|Photo Credit: guyfromlargo|
Even though the Lions have been more successful in recent years and feature NFL stars such as Calvin Johnson, Ndamukong Suh and Matthew Stafford, most Americans would probably prefer to see another team replace the Lions on the regular Thanksgiving Day schedule. But for those of us that consider ourselves devotees of the Lions, we hope the tradition continues.
So if you're wondering why the Lions play on Thanksgiving, here's a little history from the Lions' website:
"The [Thanksgiving Day] game was the brainchild of G.A. Richards, the first owner of the Detroit Lions. Richards had purchased the team in 1934 and moved the club from Portsmouth, Ohio to the Motor City. The Lions were the new kids in town and had taken a backseat to the baseball Tigers. Despite the fact the Lions had lost only one game prior to Thanksgiving in 1934, the season’s largest crowd had been just 15,000. The opponent that day in 1934 was the undefeated, defending World Champion Chicago Bears of George Halas.
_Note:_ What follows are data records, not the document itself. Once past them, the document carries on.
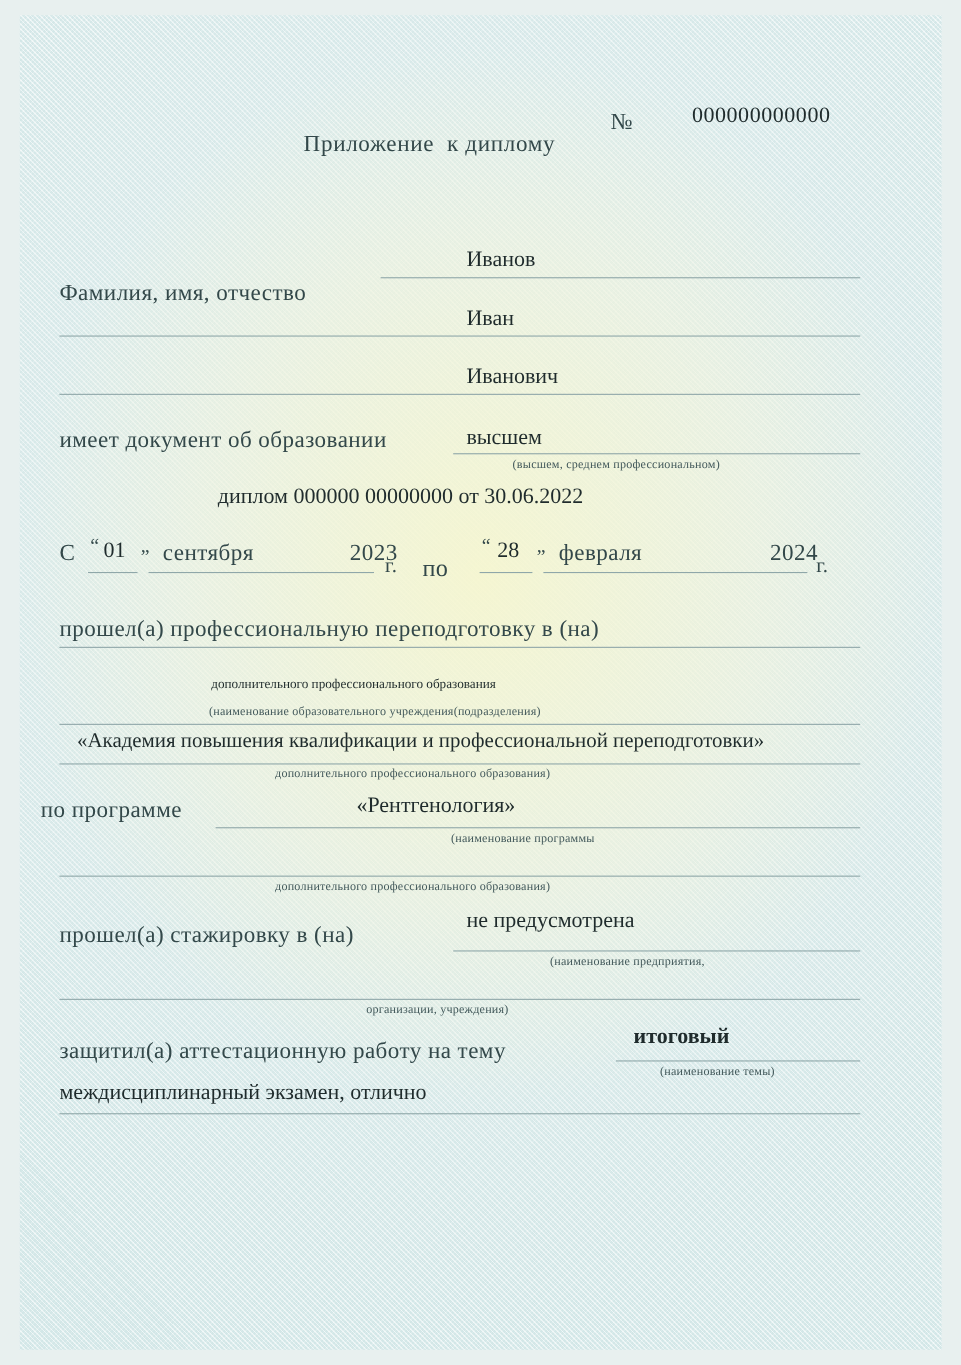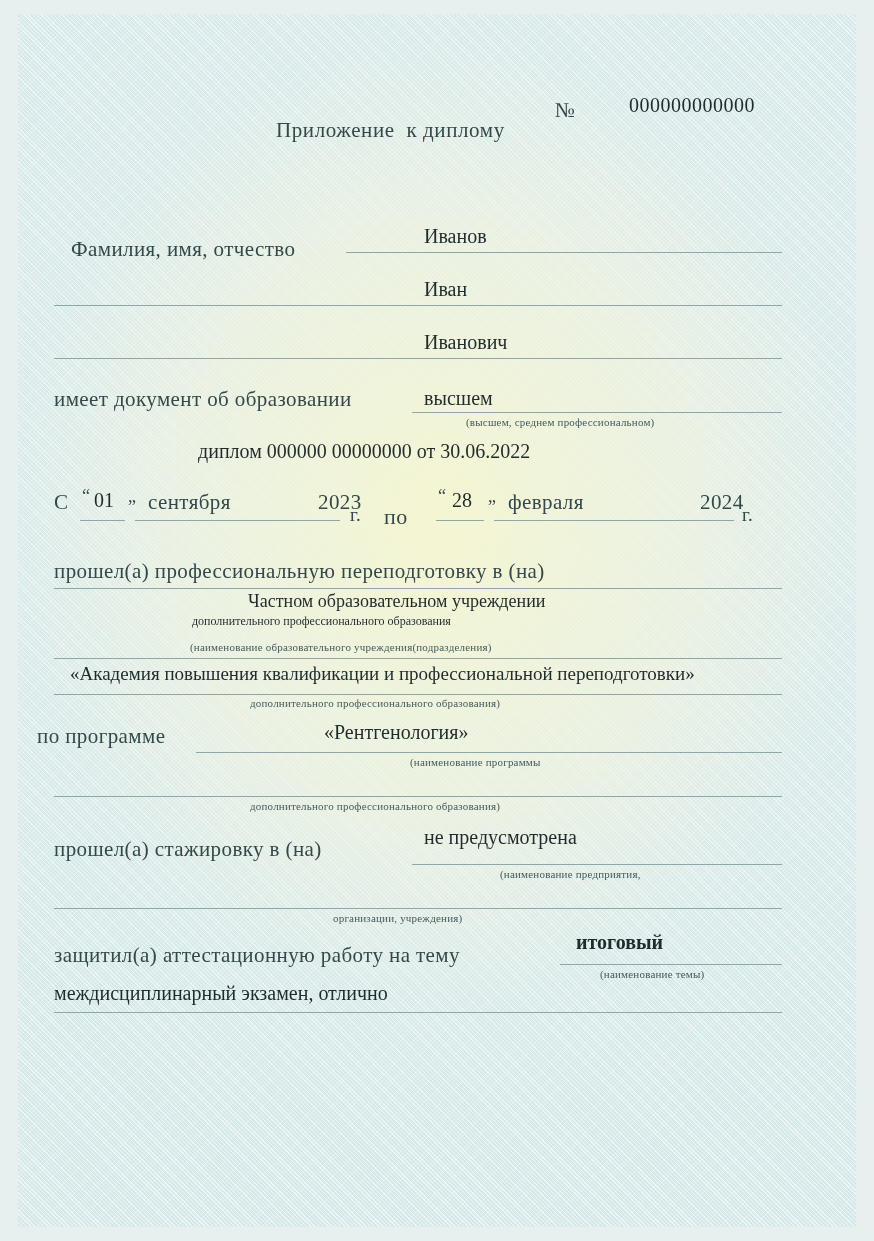--- a/index.html
+++ b/index.html
@@ -78,21 +78,21 @@
 
 <div class="page">
   <div class="sheet"></div>
 
   <div class="content">
 
     <div class="t hdr" style="left:276px; top:99px;margin-top:20px;">Приложение  к диплому</div>
     <div class="t hdr" style="left:555px; top:99px;">№</div>
     <div class="t num" style="left:600px; top:94px;margin-left:29px;">000000000000</div>
 
-    <div class="t label" style="left:54px; top:238px;margin-left:17px;">Фамилия, имя, отчество</div>
+    <div class="t label" style="left:54px; top:255px;">Фамилия, имя, отчество</div>
     <div class="t filled" style="left:424px; top:225px;">Иванов</div>
     <div class="rule" style="left:346px; top:252px; width:436px;"></div>
 
     <div class="t filled" style="left:424px; top:278px;">Иван</div>
     <div class="rule" style="left:54px; top:305px; width:728px;"></div>
 
     <div class="t filled" style="left:424px; top:331px;">Иванович</div>
     <div class="rule" style="left:54px; top:358px; width:728px;"></div>
 
     <div class="t label" style="left:54px; top:388px;">имеет документ об образовании</div>
@@ -118,21 +118,20 @@
     <div class="t label" style="left:488px; top:487px; font-size:18px;">„</div>
     <div class="t label" style="left:508px; top:491px;">февраля</div>
     <div class="t label" style="left:700px; top:491px;">2024</div>
     <div class="rule" style="left:436px; top:520px; width:48px;"></div>
     <div class="rule" style="left:494px; top:520px; width:240px;"></div>
     <div class="t label" style="left:742px; top:505px; font-size:19px;">г.</div>
 
     <div class="t label" style="left:54px; top:560px;">прошел(а) профессиональную переподготовку в (на)</div>
     <div class="rule" style="left:54px; top:588px; width:728px;"></div>
 
-    <div class="t filled" style="left:248px; top:592px; font-size:18px;">Частном образовательном учреждении</div>
     <div class="t filled" style="left:192px; top:615px; font-size:12px;">дополнительного профессионального образования</div>
     <div class="t tiny" style="left:190px; top:641px;">(наименование образовательного учреждения(подразделения)</div>
     <div class="rule" style="left:54px; top:658px; width:728px;"></div>
 
     <div class="t filled" style="left:70px; top:664px; font-size:19px;">«Академия повышения квалификации и профессиональной переподготовки»</div>
     <div class="rule" style="left:54px; top:694px; width:728px;"></div>
     <div class="t tiny" style="left:250px; top:697px;">дополнительного профессионального образования)</div>
 
     <div class="t label" style="left:37px; top:725px;">по программе</div>
     <div class="t filled" style="left:324px; top:721px;">«Рентгенология»</div>

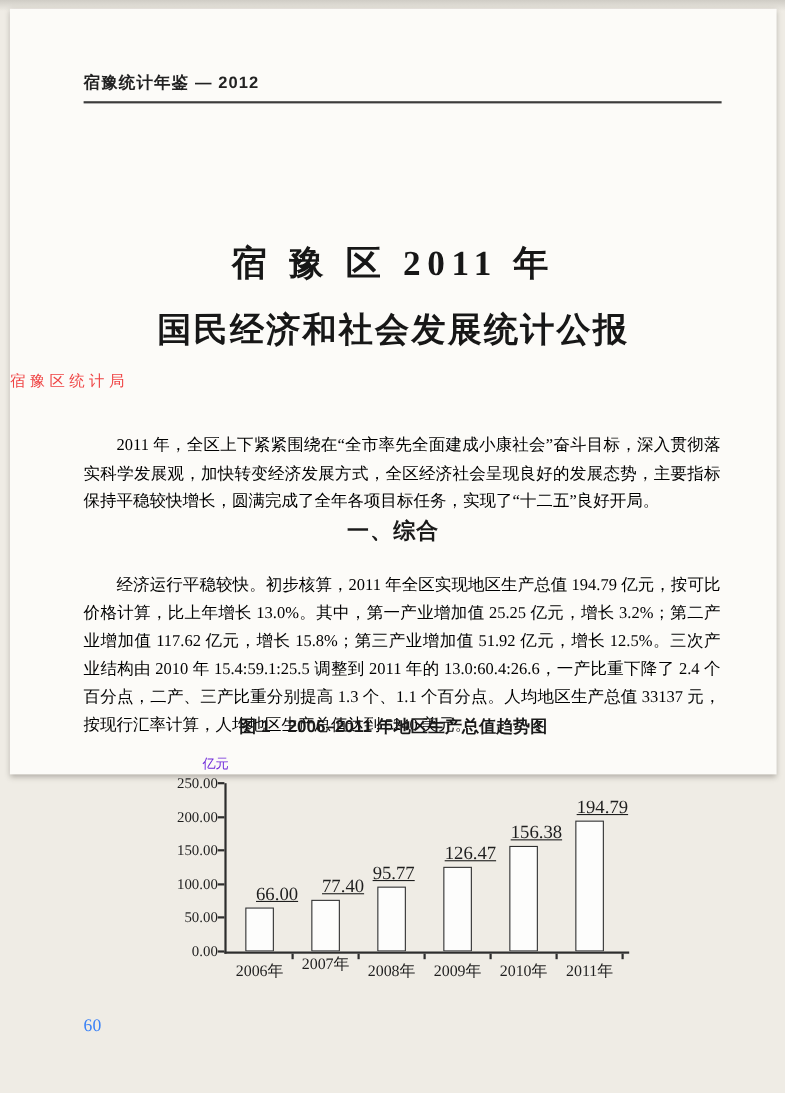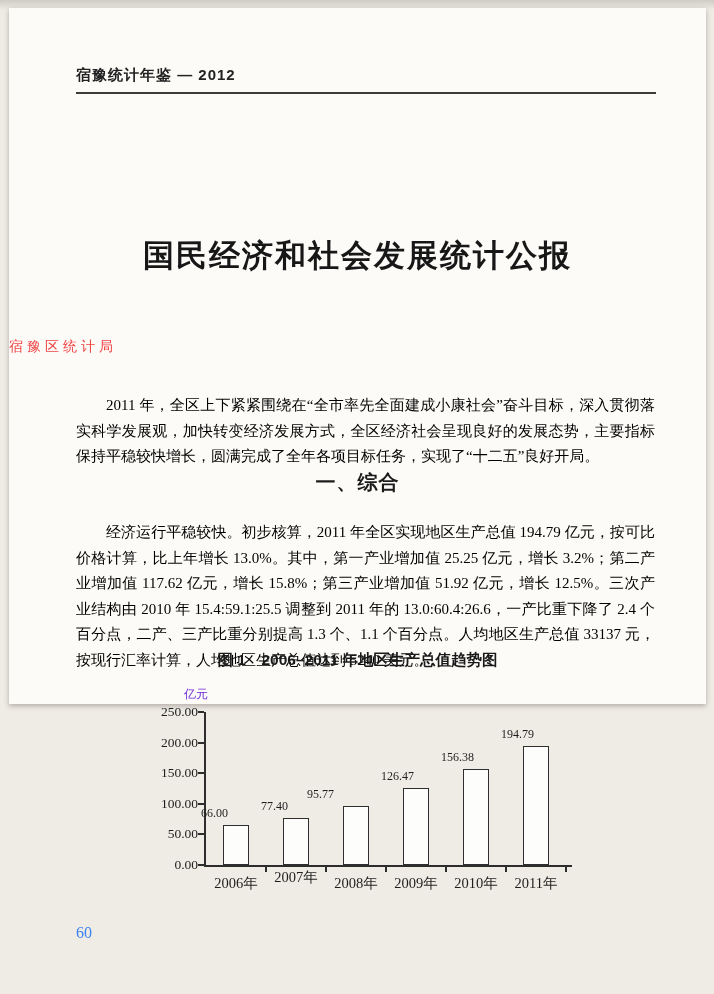--- a/index.html
+++ b/index.html
@@ -65,40 +65,41 @@
   }
   .axis-line { background: #2d2d2d; }
   .tick { background: #2d2d2d; }
   .ytick-label {
     text-align: right; font-size: 13.5px; color: #1e1e1e; line-height: 18px;
   }
   .bar {
     background: #fdfdfc; border: 1.5px solid #2e2e2e; box-sizing: border-box;
   }
   .bar-value {
-    text-align: left; font-size: 12px; color: #1e1e1e; line-height: 18px;
+    text-align: right; font-size: 17px; color: #1e1e1e; line-height: 18px; text-decoration: underline;
   }
   .x-label {
     text-align: center; font-size: 14.5px; color: #1e1e1e; line-height: 18px;
   }
   .page-number {
     position: absolute; left: 67px; top: 916px; font-size: 16px; color: #3b82f6;
   }
 </style>
 </head>
 <body>
 
 <div class="scan">
   <div class="page">
 
     <div class="header">
       <span class="header-title">宿豫统计年鉴 — 2012</span>
     </div>
 
     <div class="doc-title">
+      <div class="doc-title-line1">宿 豫 区 2011 年</div>
       <div class="doc-title-line2">国民经济和社会发展统计公报</div>
     </div>
 
     <div class="byline">宿豫区统计局</div>
 
     <p class="para para-1">2011 年，全区上下紧紧围绕在“全市率先全面建成小康社会”奋斗目标，深入贯彻落实科学发展观，加快转变经济发展方式，全区经济社会呈现良好的发展态势，主要指标保持平稳较快增长，圆满完成了全年各项目标任务，实现了“十二五”良好开局。</p>
 
     <div class="section-heading">一、综合</div>
 
     <p class="para para-2">经济运行平稳较快。初步核算，2011 年全区实现地区生产总值 194.79 亿元，按可比价格计算，比上年增长 13.0%。其中，第一产业增加值 25.25 亿元，增长 3.2%；第二产业增加值 117.62 亿元，增长 15.8%；第三产业增加值 51.92 亿元，增长 12.5%。三次产业结构由 2010 年 15.4:59.1:25.5 调整到 2011 年的 13.0:60.4:26.6，一产比重下降了 2.4 个百分点，二产、三产比重分别提高 1.3 个、1.1 个百分点。人均地区生产总值 33137 元，按现行汇率计算，人均地区生产总值达到 5240 美元。</p>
The game would determine the champion of the Western Division. Richards had convinced the NBC Radio Network to carry the game coast-to-coast (94 stations) and, additionally, an estimated 26,000 fans jammed into the University of Detroit Stadium while thousands more disappointed fans were turned away. Despite two Ace Gutowsky touchdowns, the Bears won the inaugural game, 19-16, but a classic was born. Since 1934, 69 games have been played with the Lions holding a series record of 33-34-2 (.493). And each game, in its own way, continues to bring back memories of Thanksgiving, not only to Lions' fans, but to football fans across the nation."In addition, the Dallas Cowboys have also been featured on Thanksgiving since 1966 and a third game, featuring rotating teams in the evening slot, was introduced in 2006.
Viewers of last year's Detroit/Green Bay game witnessed a Lions victory, 40-10 -- the first time the country saw a Detroit win on Thanksgiving since 2003. Historically, the Lions overall record on Thanksgiving games is 34-37-2.
Their 2014 match-up features the 7-4 Lions taking on NFC Central Division rival, the Chicago Bears (5-6).
While time with family, giving thanks for God's blessing and enjoying a large feast are probably the highest priorities for most Americans on Thanksgiving, watching NFL football is another Thanksgiving tradition that many of us look forward to each year. Go Lions!